Information on multiple social networking sites. Many of us are active on a number of social networking sites, and the more we have on social networking sites, the more data we get, and the more information we get, but not proportionately. Not only are we forwarding friends ' tweets (or content on other social networking sites) to each other, but also because many of them are very similar, and some of them are very similar to each other, although the text is different.

Second, the information is not equal to Wisdom (Insight)

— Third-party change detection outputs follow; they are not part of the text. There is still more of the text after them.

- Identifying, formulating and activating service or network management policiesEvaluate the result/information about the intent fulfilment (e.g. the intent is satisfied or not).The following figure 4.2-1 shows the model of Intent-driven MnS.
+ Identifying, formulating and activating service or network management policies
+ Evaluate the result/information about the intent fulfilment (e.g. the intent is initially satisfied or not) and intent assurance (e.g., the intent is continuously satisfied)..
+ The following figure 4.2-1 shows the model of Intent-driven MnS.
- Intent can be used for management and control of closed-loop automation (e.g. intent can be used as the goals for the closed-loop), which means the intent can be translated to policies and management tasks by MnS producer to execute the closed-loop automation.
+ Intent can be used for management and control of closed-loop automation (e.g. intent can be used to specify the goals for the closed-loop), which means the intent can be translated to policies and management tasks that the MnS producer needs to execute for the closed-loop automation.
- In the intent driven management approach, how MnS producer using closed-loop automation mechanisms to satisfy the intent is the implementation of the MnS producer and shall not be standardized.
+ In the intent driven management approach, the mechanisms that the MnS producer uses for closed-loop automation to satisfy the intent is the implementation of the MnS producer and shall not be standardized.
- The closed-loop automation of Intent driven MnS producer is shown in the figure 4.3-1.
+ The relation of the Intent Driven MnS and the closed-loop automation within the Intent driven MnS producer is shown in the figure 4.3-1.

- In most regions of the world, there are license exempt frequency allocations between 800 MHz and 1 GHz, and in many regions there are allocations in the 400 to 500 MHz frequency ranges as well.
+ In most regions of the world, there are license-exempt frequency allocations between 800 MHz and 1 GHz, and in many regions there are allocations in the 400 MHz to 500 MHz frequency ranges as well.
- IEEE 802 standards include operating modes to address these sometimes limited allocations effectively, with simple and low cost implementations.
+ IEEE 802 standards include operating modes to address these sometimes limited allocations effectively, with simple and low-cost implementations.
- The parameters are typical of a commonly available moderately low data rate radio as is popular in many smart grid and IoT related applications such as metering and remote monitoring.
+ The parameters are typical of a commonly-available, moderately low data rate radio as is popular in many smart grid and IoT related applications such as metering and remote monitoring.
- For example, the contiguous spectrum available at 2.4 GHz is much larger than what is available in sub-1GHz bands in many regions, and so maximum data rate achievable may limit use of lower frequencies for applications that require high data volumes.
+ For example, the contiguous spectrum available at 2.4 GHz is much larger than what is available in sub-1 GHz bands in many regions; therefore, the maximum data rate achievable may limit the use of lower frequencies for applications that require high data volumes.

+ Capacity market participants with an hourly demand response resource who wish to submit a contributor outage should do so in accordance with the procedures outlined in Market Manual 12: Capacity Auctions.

Well, now that we've gone over all the duplicated parts of the data, and we've consolidated the same data, now that we have all the information, is it going to be useful for us? Not necessarily, information should be converted into wisdom, at least to meet the three criteria:

can be deciphered. This may be a big data age-specific problem, and more and more companies are producing a lot of data every day, but they haven't figured out how to use it, so they store it temporarily unstructured (unstructured). The unstructured data is not necessarily deciphered. For example, you have recorded a customer on your site three times the interval: 3 seconds, 2 seconds, 17 seconds, but forgot to mark what this three time in the end represents what, these data is information (not repeatable), but not decipher, so it is impossible to become wise.

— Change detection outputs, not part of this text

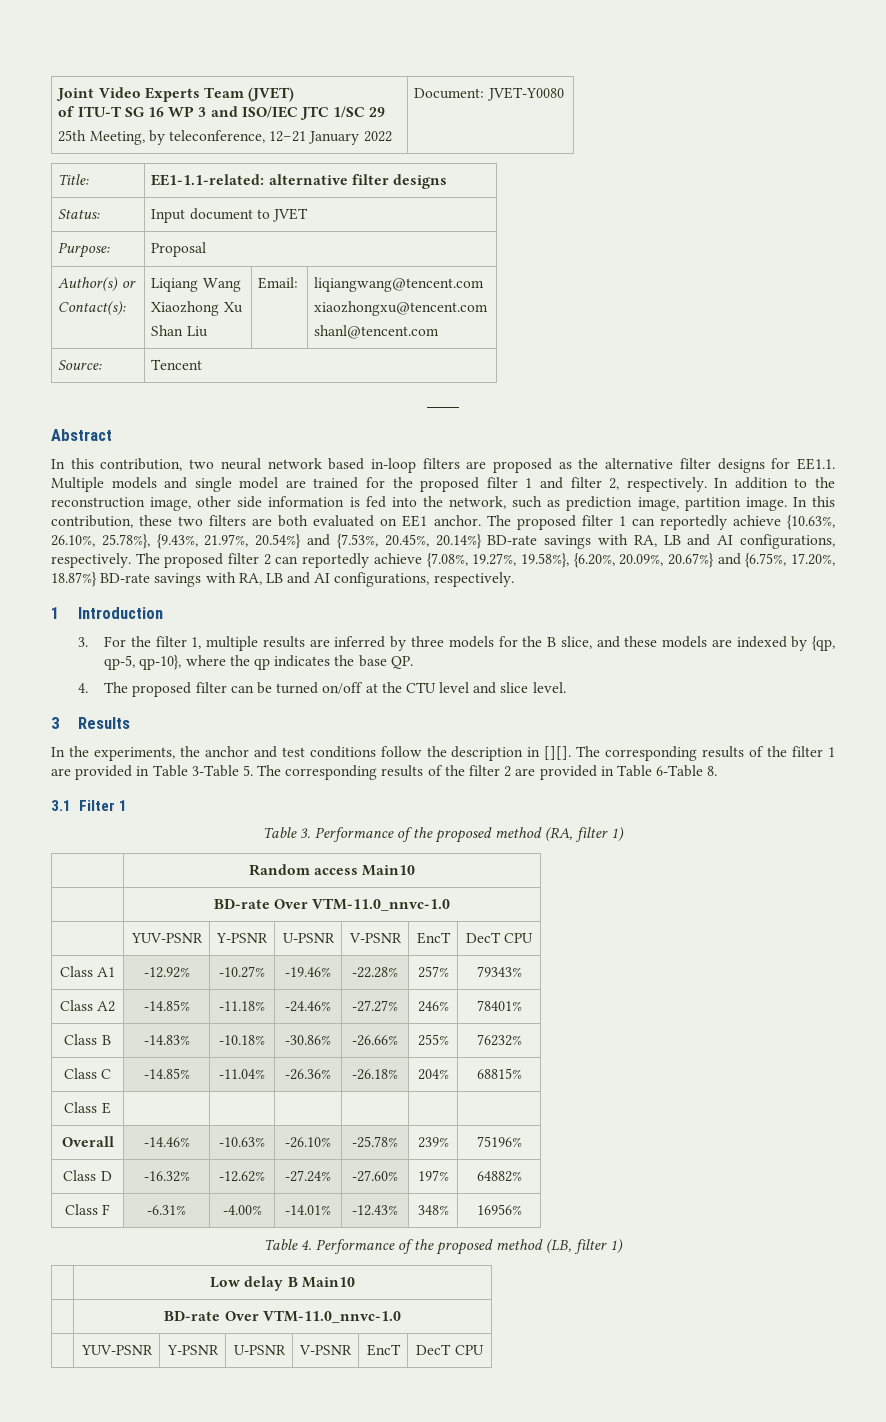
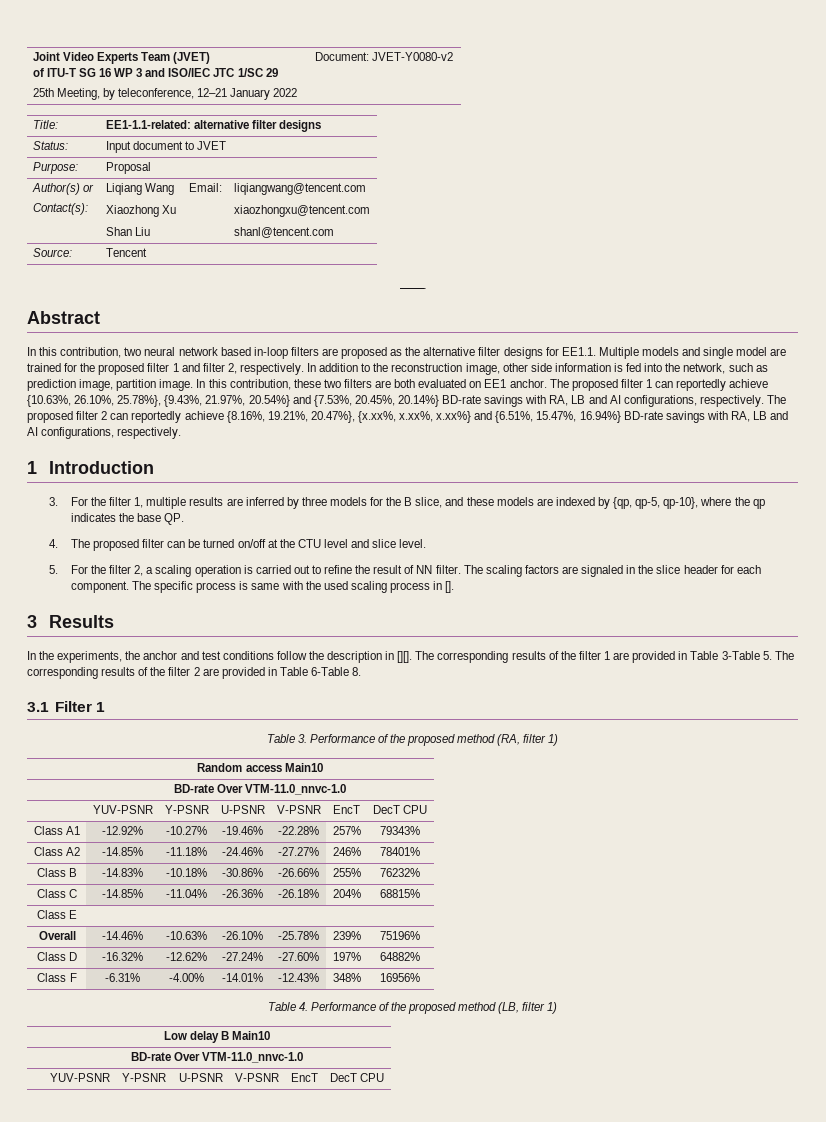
  Joint Video Experts Team (JVET)
  of ITU-T SG 16 WP 3 and ISO/IEC JTC 1/SC 29
- 25th Meeting, by teleconference, 12–21 January 2022 | Document: JVET-Y0080
+ 25th Meeting, by teleconference, 12–21 January 2022 | Document: JVET-Y0080-v2
- The proposed filter 2 can reportedly achieve {7.08%, 19.27%, 19.58%}, {6.20%, 20.09%, 20.67%} and {6.75%, 17.20%, 18.87%} BD-rate savings with RA, LB and AI configurations, respectively.
+ The proposed filter 2 can reportedly achieve {8.16%, 19.21%, 20.47%}, {x.xx%, x.xx%, x.xx%} and {6.51%, 15.47%, 16.94%} BD-rate savings with RA, LB and AI configurations, respectively.
+ 5. For the filter 2, a scaling operation is carried out to refine the result of NN filter. The scaling factors are signaled in the slice header for each component. The specific process is same with the used scaling process in [].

Relevance. We have explained the importance of relevance. There is no more detail here, nothing more than noise.

Novelty. This is similar to the example of the social networking site I Wenju, but the novelty of this is often not judged by the data and information we have. For example, a http://www.aliyun.com/zixun/aggregation/8002.html "> e-commerce company, through a set of data/information, analyzes the customer is willing to pay for the day of delivery products more than 10 yuan, The same content is then obtained through another set of completely independent data/information, in which case the latter is not novel. Unfortunately, most of the time, we can only judge the novelty of a large amount of data and information.

To say so much, is to express, in fact, we do not have the useful data we think so much-the big data itself is a gimmick. In today's era, an average start-up can produce more than 1GB of data a day, and a slightly larger company produces more TB of data every day. But before spending money on big data analysis, we need to be aware that data does not represent information or wisdom.

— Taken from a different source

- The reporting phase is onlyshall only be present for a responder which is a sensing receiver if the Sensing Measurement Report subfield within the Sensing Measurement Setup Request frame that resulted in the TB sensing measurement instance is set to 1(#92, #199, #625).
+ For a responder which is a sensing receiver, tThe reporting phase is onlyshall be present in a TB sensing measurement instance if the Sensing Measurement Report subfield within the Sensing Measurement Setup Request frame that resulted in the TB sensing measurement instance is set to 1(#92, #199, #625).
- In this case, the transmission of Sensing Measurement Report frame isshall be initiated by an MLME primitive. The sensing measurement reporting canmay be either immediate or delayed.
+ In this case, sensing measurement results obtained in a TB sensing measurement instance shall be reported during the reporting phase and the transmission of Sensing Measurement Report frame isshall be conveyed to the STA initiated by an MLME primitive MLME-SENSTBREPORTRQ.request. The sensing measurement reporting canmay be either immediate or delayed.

(Responsible editor: Schpeppen)

Related Article

Contact Us

The content source of this page is from Internet, which doesn't represent Alibaba Cloud's opinion; products and services mentioned on that page don't have any relationship with Alibaba Cloud. If the content of the page makes you feel confusing, please write us an email, we will handle the problem within 5 days after receiving your email.

If you find any instances of plagiarism from the community, please send an email to: info-contact@alibabacloud.com and provide relevant evidence. A staff member will contact you within 5 working days.

A Free Trial That Lets You Build Big!

Start building with 50+ products and up to 12 months usage for Elastic Compute Service

  • Sales Support

    1 on 1 presale consultation

  • After-Sales Support

    24/7 Technical Support 6 Free Tickets per Quarter Faster Response

  • Alibaba Cloud offers highly flexible support services tailored to meet your exact needs.